One of the earliest - and most popular - parts of the Affordable Care Act allowed young adults to stay on their parents insurance until their 26th birthday. This week, Stanford researchers led by Tina Hernandez-Boussard, PhD, published a paper in the journal Health Affairs that tracked emergency room visits in California, New York and Florida for two age groups: 19 to 25 year olds - the group affected by the new requirement - and 26 to 31 year olds for comparison. The researchers examined ER visits for the two years prior to the ACA requirement (2009 and 2010) and one year after the requirement went into effect (2011). Their findings showed that in 2011, 19- to 25-year-olds had slightly fewer ER visits - 2.7 per 1,000 people -compared to the older group.
The researchers calculated that the drop in ER use means more than 60,000 fewer visits for 19- to 26-year-olds across the three states in 2011. They also found that the largest relative decreases in ER use were among women and blacks.
A post on Washington Post's Wonkblog covered the study and discussed further findings:
The researchers had another finding that seems just as important. While the total number of ER visits among the under-26 group was down, about the same number of people still went to the ER. The distinction here is that young adults with chronic conditions, who have greater care needs, probably now had better access to non-ER care settings, so their number of visits to the ER decreased.

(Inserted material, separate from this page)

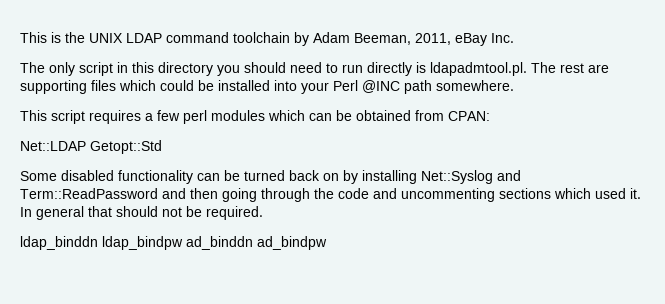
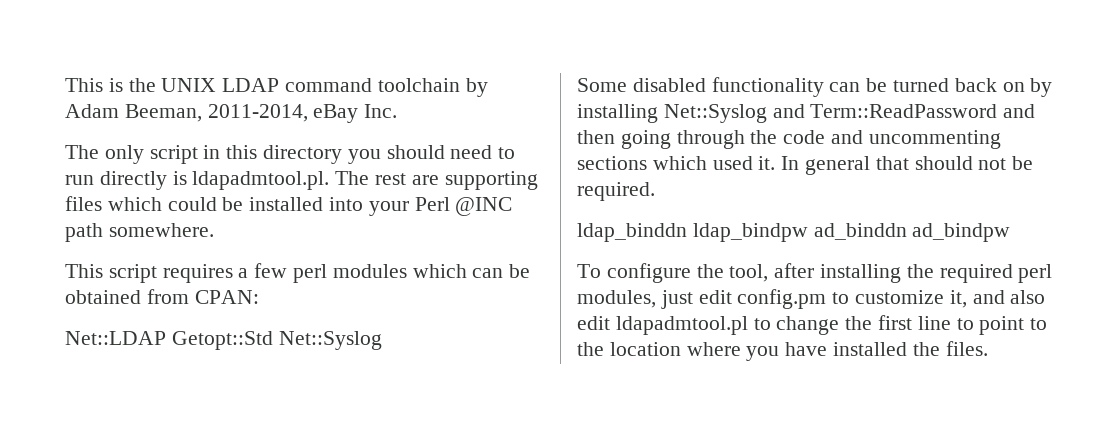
[415,33,451,45] 2011, -> [207,104,308,122] 2011-2014,
(162, 147) none -> [278,331,382,350] Net::Syslog
(327, 243) none -> [577,263,1053,283] [577,289,1046,309] [577,315,1048,335] [577,341,988,361] // To configure the tool, after installing the required perl modules, just edit config.pm to customize it, and also edit ldapadmtool.pl to change the first line to point to the location where you have installed the files.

But the finding also suggests that healthy young adults, who might have shunned health insurance before, still continued to see the ER as a place for seeking out routine care, according to the study. Further, insurance likely makes those ER visits cheaper, which could actually increase how much people use the ER, the researchers wrote.
Hernandez-Boussard and her colleagues concluded in their paper, "As EDs face capacity challenges, it is important to consider how to meet the broad underlying needs of young adults through other channels and ensure the needed availability of these alternative health services."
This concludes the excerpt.